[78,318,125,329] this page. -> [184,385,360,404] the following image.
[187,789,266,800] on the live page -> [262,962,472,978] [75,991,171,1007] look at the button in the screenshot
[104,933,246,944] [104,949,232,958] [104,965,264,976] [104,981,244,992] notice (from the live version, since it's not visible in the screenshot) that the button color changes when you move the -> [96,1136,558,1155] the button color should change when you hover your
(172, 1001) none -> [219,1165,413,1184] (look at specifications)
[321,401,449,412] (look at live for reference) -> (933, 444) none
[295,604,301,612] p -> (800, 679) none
+ + +
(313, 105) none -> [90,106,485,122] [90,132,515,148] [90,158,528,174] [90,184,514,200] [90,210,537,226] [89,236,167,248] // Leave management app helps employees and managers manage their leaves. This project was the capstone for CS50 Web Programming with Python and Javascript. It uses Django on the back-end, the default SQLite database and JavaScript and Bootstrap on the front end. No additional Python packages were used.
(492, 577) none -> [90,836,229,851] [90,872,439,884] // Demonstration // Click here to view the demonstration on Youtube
+ + +
Work instructions => In the listing above, find the line containing "(172, 1001) none" and the line containing "[295,604,301,612] p -> (800, 679) none", then quote both, plus every line between them, exactly as written.

Solution to this task =>
(172, 1001) none -> [219,1165,413,1184] (look at specifications)
[321,401,449,412] (look at live for reference) -> (933, 444) none
[295,604,301,612] p -> (800, 679) none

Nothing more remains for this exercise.